O ordenamento jurídico assegura como às pessoas com deficiência (PcD) o acesso diferenciado ao trabalho na administração e empresas públicas dos entes da Federação - União, Distrito Federal, Estados e Municípios (Constituição da República, artigos 1º, caput e II e III, 5º, 6º, 7º, caput e XXXI, e 37, caput e incisos II e VIII).
Por sua vez, a Convenção Internacional sobre os Direitos das Pessoas com Deficiência (artigo 27, g), que tem status de Emenda Constitucional, também preceitua a oportunidade de trabalho no setor público. Define pessoas com deficiência as que têm impedimentos de longo prazo de natureza física, mental, intelectual ou sensorial, os quais, em interação com diversas barreiras, podem obstruir sua participação plena e efetiva na sociedade em igualdade de condições com as demais pessoas.
A deficiência física, conforme o Decreto 3.298/1999, artigo 4º, I ao IV, abrange alterações orgânicas que comprometem as funções do corpo humano; a deficiência auditiva (perda bilateral, parcial ou total, da audição); visual, que restringe de modo significativo ou impede a visão.
Descreve a deficiência mental como limitações em duas ou mais áreas de habilidades adaptativas, como comunicação, cuidado pessoal, habilidades sociais, uso dos recursos da comunidade, saúde, segurança, habilidades acadêmicas, lazer e trabalho. Indica-se como deficiência múltipla quem tem mais de uma dessas deficiências associadas.
A Lei 7853/1989 preceitua o dever de apoio às pessoas portadoras de deficiência, sua integração social, ressaltando:
“Art. 2º Ao Poder Público e seus órgãos cabe assegurar às pessoas portadoras de deficiência o pleno exercício de seus direitos básicos, inclusive dos direitos à educação, à saúde, ao trabalho, ao lazer, à previdência social, ao amparo à infância e à maternidade, e de outros que, decorrentes da Constituição e das leis, propiciem seu bem-estar pessoal, social e econômico. …
III - na área da formação profissional e do trabalho:
…
b) o empenho do Poder Público quanto ao surgimento e à manutenção de empregos, inclusive de tempo parcial, destinados às pessoas portadoras de deficiência que não tenham acesso aos empregos comuns;
c) a promoção de ações eficazes que propiciem a inserção, nos setores públicos e privado, de pessoas portadoras de deficiência;
d) a adoção de legislação específica que discipline a reserva de mercado de trabalho, em favor das pessoas portadoras de deficiência, nas entidades da Administração Pública e do setor privado,...”

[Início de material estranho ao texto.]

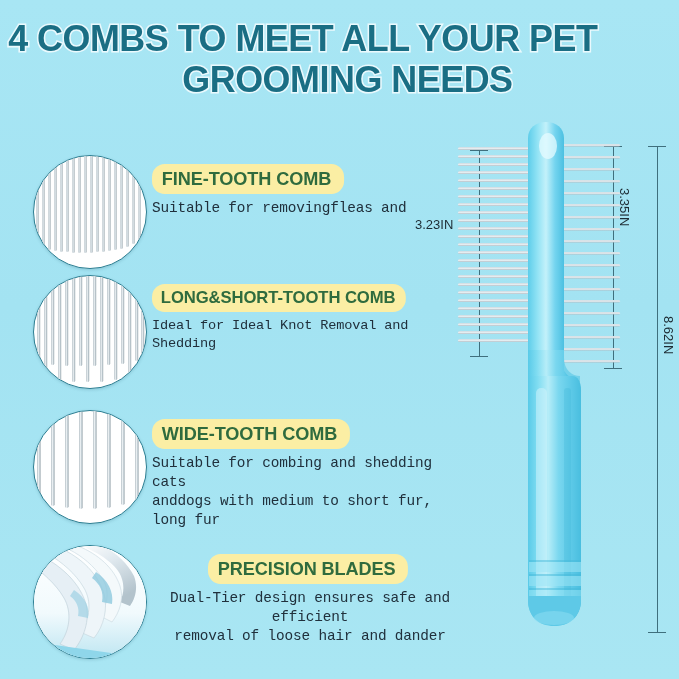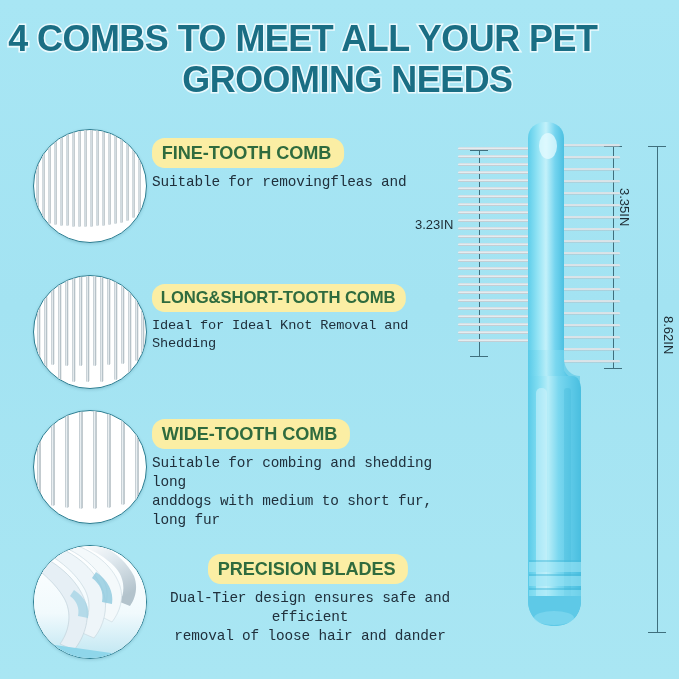--- a/index.html
+++ b/index.html
@@ -132,21 +132,21 @@
 </head>
 <body>
 
 <div id="poster">
 
   <div class="title-block">
     <div class="title-line l1">4 COMBS TO MEET ALL YOUR PET</div>
     <div class="title-line l2">GROOMING NEEDS</div>
   </div>
 
-  <div class="feature" style="top:124px;">
+  <div class="feature" style="top:150px;">
     <div class="circle">
       <svg class="pins" viewBox="0 0 112 112" preserveAspectRatio="none">
         <defs>
           <linearGradient id="pinG" x1="0" y1="0" x2="1" y2="0">
             <stop offset="0%" stop-color="#aab6bd"></stop>
             <stop offset="35%" stop-color="#f2f6f8"></stop>
             <stop offset="65%" stop-color="#c9d4da"></stop>
             <stop offset="100%" stop-color="#97a4ab"></stop>
           </linearGradient>
         </defs>
@@ -222,21 +222,21 @@
           <rect x="59" y="-4" width="3.6" height="102" rx="1.8" fill="url(#pinG)"></rect>
           <rect x="73" y="-4" width="3.6" height="101" rx="1.8" fill="url(#pinG)"></rect>
           <rect x="87" y="-4" width="3.6" height="98" rx="1.8" fill="url(#pinG)"></rect>
           <rect x="101" y="-4" width="3.6" height="94" rx="1.8" fill="url(#pinG)"></rect>
         </g>
       </svg>
     </div>
     <div class="text-wrap">
       <div class="pill">WIDE-TOOTH COMB</div>
       <div class="desc">
-        <div>Suitable for combing and shedding long</div>
+        <div>Suitable for combing and shedding cats</div>
         <div>anddogs with medium to short fur, long fur</div>
       </div>
     </div>
   </div>
 
   <div class="feature" style="top:540px;text-align:center;">
     <div class="circle">
       <svg class="pins" viewBox="0 0 112 112" preserveAspectRatio="xMidYMid slice">
         <defs>
           <linearGradient id="bladeG" x1="0" y1="0" x2="0.4" y2="1">

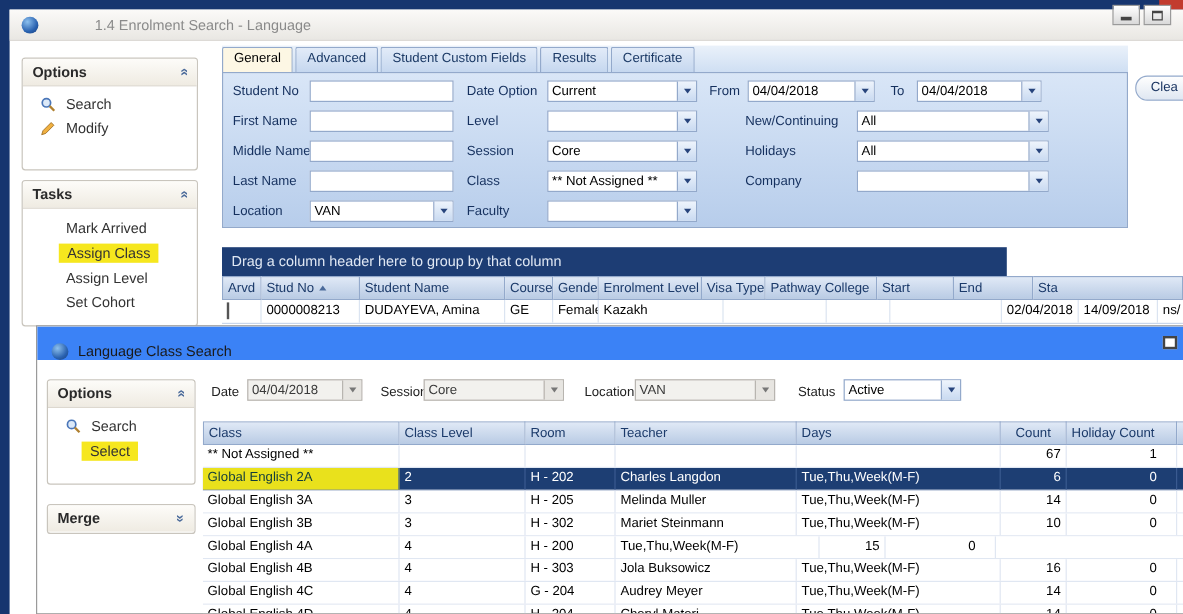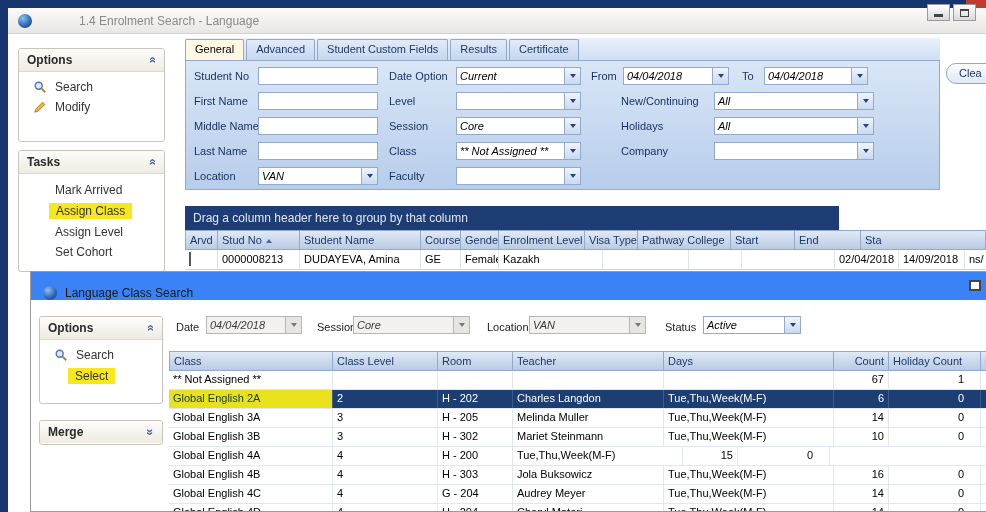--- a/index.html
+++ b/index.html
@@ -41,21 +41,21 @@
        background:linear-gradient(#e2ebf8,#c5d7ef);border:1px solid #93a9cb;border-bottom:none;
        border-radius:2px 2px 0 0;white-space:nowrap;}
   .tab.active{background:#fdf7e4;color:#000;}
   
   .formpanel{position:absolute;left:185px;top:60px;width:755px;height:130px;box-sizing:border-box;
              background:linear-gradient(#d9e6f7,#b7cdeb);border:1px solid #93a9cb;}
   .f-lbl{position:absolute;height:18px;line-height:18px;color:#15305e;font-size:11px;white-space:nowrap;}
   .f-inp{position:absolute;height:18px;box-sizing:border-box;border:1px solid #93a9cb;background:#fff;
          font-family:"Liberation Sans",sans-serif;font-size:11px;padding:0 3px;}
   .combo{position:absolute;height:18px;box-sizing:border-box;border:1px solid #93a9cb;background:#fff;
-         display:flex;align-items:stretch;font-style:italic;}
+         display:flex;align-items:stretch;}
   .combo .cval{flex:1;padding:0 3px;font-size:11px;line-height:16px;white-space:nowrap;overflow:hidden;}
   .combo .cbtn{width:15px;background:linear-gradient(#eef4fc,#c9daf1);border-left:1px solid #93a9cb;
                display:flex;align-items:center;justify-content:center;}
   .arr{width:0;height:0;border-left:3px solid transparent;border-right:3px solid transparent;border-top:4px solid #27447c;}
   .combo.dis{background:#f2f1ee;border-color:#b8b5b0;}
   .combo.dis .cval{color:#3a3a3a;}
   .combo.dis .cbtn{background:#e7e5e1;border-left-color:#b8b5b0;}
   .combo.dis .arr{border-top-color:#777;}
   .clear-btn{position:absolute;left:946px;top:63px;height:21px;width:62px;box-sizing:border-box;
              border:1px solid #93a9cb;border-radius:10px;background:linear-gradient(#fefefe,#dfe7f2);
@@ -358,21 +358,21 @@
           <span class="arr"></span>
         </span>
     </div>
 
     <div class="dg-head">
       <div class="h d0">Class</div>
       <div class="h d1">Class Level</div>
       <div class="h d2">Room</div>
       <div class="h d3">Teacher</div>
       <div class="h d4">Days</div>
-      <div class="h d5" style="text-align:right;">Count</div>
+      <div class="h d5" style="text-align:center;">Count</div>
       <div class="h d6" style="text-align:left;padding-right:4px!important;">Holiday Count</div>
       <div class="h d7">N</div>
     </div>
 
     <div class="dg-body">
       <div class="dg-row">
         <div class="c d0">** Not Assigned **</div>
         <div class="c d1"></div>
         <div class="c d2"></div>
         <div class="c d3"></div>

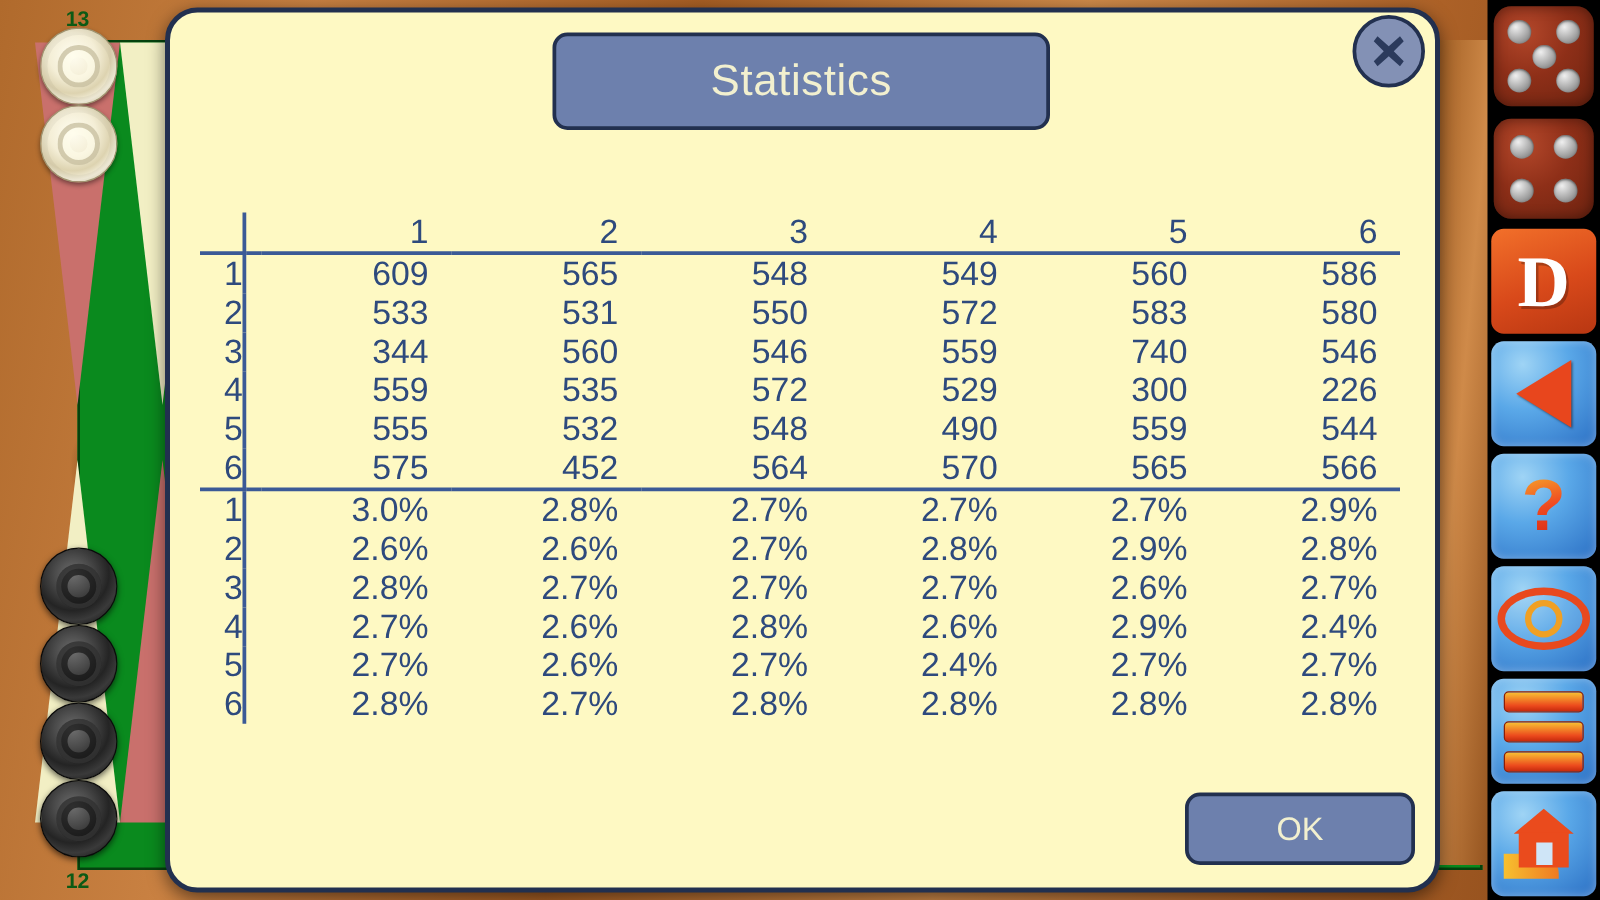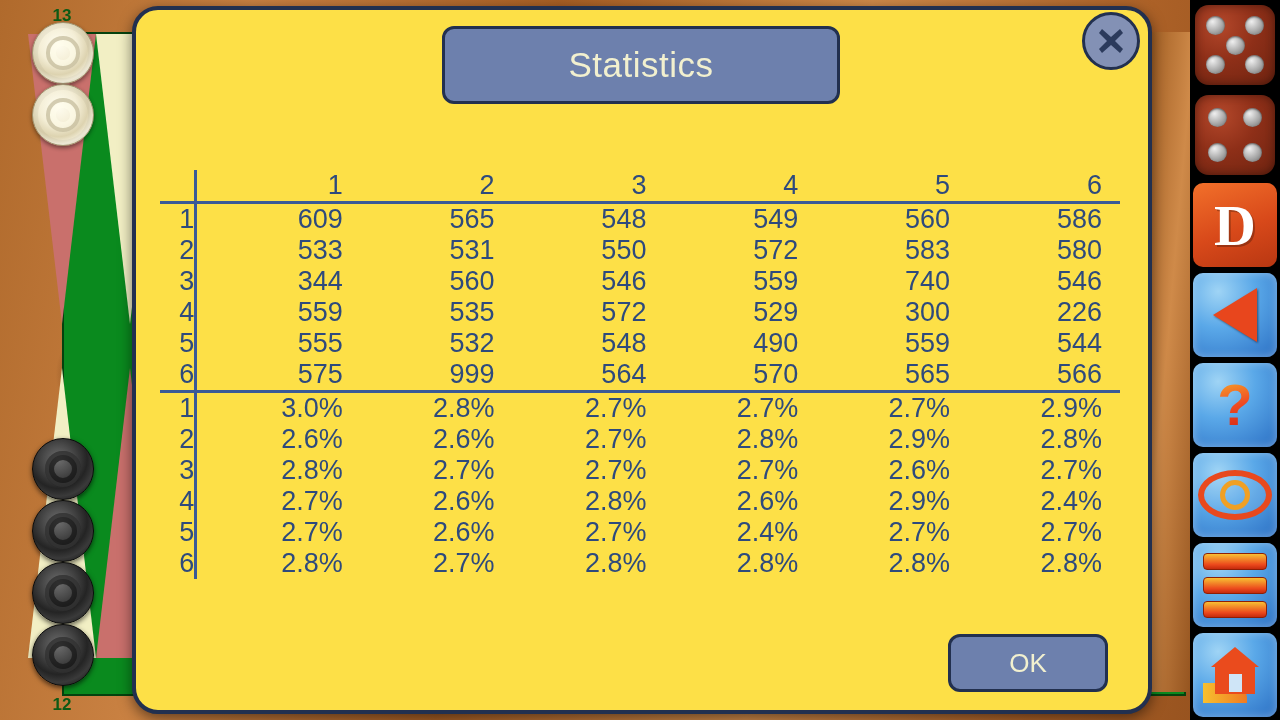--- a/index.html
+++ b/index.html
@@ -222,21 +222,21 @@
     position: absolute; left: 26px; top: 27px;
     width: 13px; height: 18px;
     background: #cfe5f7;
   }
 
   
   .dialog {
     position: absolute;
     left: 132px; top: 6px;
     width: 1020px; height: 708px;
-    background: #fde047;
+    background: #fef9c3;
     border: 4px solid #22304f;
     border-radius: 26px;
     box-sizing: border-box;
     box-shadow: 0 4px 14px rgba(0,0,0,0.5);
   }
 
   .title-plate {
     position: absolute;
     left: 306px; top: 16px;
     width: 398px; height: 78px;
@@ -303,21 +303,21 @@
     background: #6d80ad;
     border: 3px solid #22304f;
     border-radius: 12px;
     box-sizing: border-box;
     display: flex; align-items: center; justify-content: center;
     color: #f2f0cf;
     font-size: 26px;
   }
   #btn-dice { left: 24px; top: 624px; width: 182px; }
   #btn-reset { left: 418px; top: 624px; width: 178px; }
-  #btn-ok { left: 812px; top: 624px; width: 160px; }
+  #btn-ok { left: 812px; top: 624px; width: 184px; }
 </style>
 </head>
 <body>
 
 <div id="app">
 
   <div class="board">
     <div class="wood-frame"></div>
     <div class="felt"></div>
 
@@ -484,21 +484,21 @@
             <td class="datacell">532</td>
             <td class="datacell">548</td>
             <td class="datacell">490</td>
             <td class="datacell">559</td>
             <td class="datacell">544</td>
           </tr>
           <tr class="hline-mid">
             <td class="rowlbl">6</td>
             <td class="spacer-col"></td>
             <td class="datacell">575</td>
-            <td class="datacell">999</td>
+            <td class="datacell">452</td>
             <td class="datacell">564</td>
             <td class="datacell">570</td>
             <td class="datacell">565</td>
             <td class="datacell">566</td>
           </tr>
         </tbody>
         <tbody>
           <tr>
             <td class="rowlbl">1</td>
             <td class="spacer-col"></td>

A Lei Federal nº 13.146/2015, que institui a Lei Brasileira de Inclusão (LBI), regulamentou a proteção ao mercado de trabalho das PcD. Preceitua o acesso ao trabalho das pessoas com deficiência que podem realizar de forma razoável suas funções. Por consequência, veda-se exigir a aptidão plena para ocupar um cargo ou emprego público, a fim de permitir a inclusão social e econômica. Vale destacar:
“Art. 34. A pessoa com deficiência tem direito ao trabalho de sua livre escolha e aceitação, em ambiente acessível e inclusivo, em igualdade de oportunidades com as demais pessoas.
… § 3º É vedada restrição ao trabalho da pessoa com deficiência e qualquer discriminação em razão de sua condição, inclusive nas etapas de recrutamento, seleção, contratação, admissão, exames admissional e periódico, permanência no emprego, ascensão profissional e reabilitação profissional, bem como exigência de aptidão plena.”
A Constituição Federal preconiza, artigo 37, VIII, uma reserva de vagas em concursos para cargos e empregos públicos para as PcD se incluírem na sociedade e economia visando a compensar, por meio de ações afirmativas, os desníveis e as dificuldades que afetam os indivíduos que compõem esse grupo vulnerável.
Trata-se de matéria de competência concorrente (CR, artigos 23, II, e 24, XIV). Cada ente da Federação deve regular o percentual de vagas, a fim de conferir efetividade à disposição constitucional. A título de exemplo, a União estabeleceu a reserva de vagas em certame entre 5% e 20% (Lei 8.112/90, artigo 5º, § 2º, e Decreto 9.508/18, artigo 1º, § 1º).
A Carta Magna (artigo 203, IV e V) ainda assegura, por outro lado, uma renda mínima às pessoas com deficiência que não possam prover o próprio sustento ou por sua família.
Ademais, mencionado Decreto 9.508/18 determina que
"a pessoa portadora de deficiência … participará de concurso em igualdade de condições com os demais candidatos no que concerne: I- ao conteúdo das provas; II - à avaliação e aos critérios de aprovação; III - ao horário e ao local de aplicação das provas; e IV - a nota mínima exigida para todos os demais candidatos".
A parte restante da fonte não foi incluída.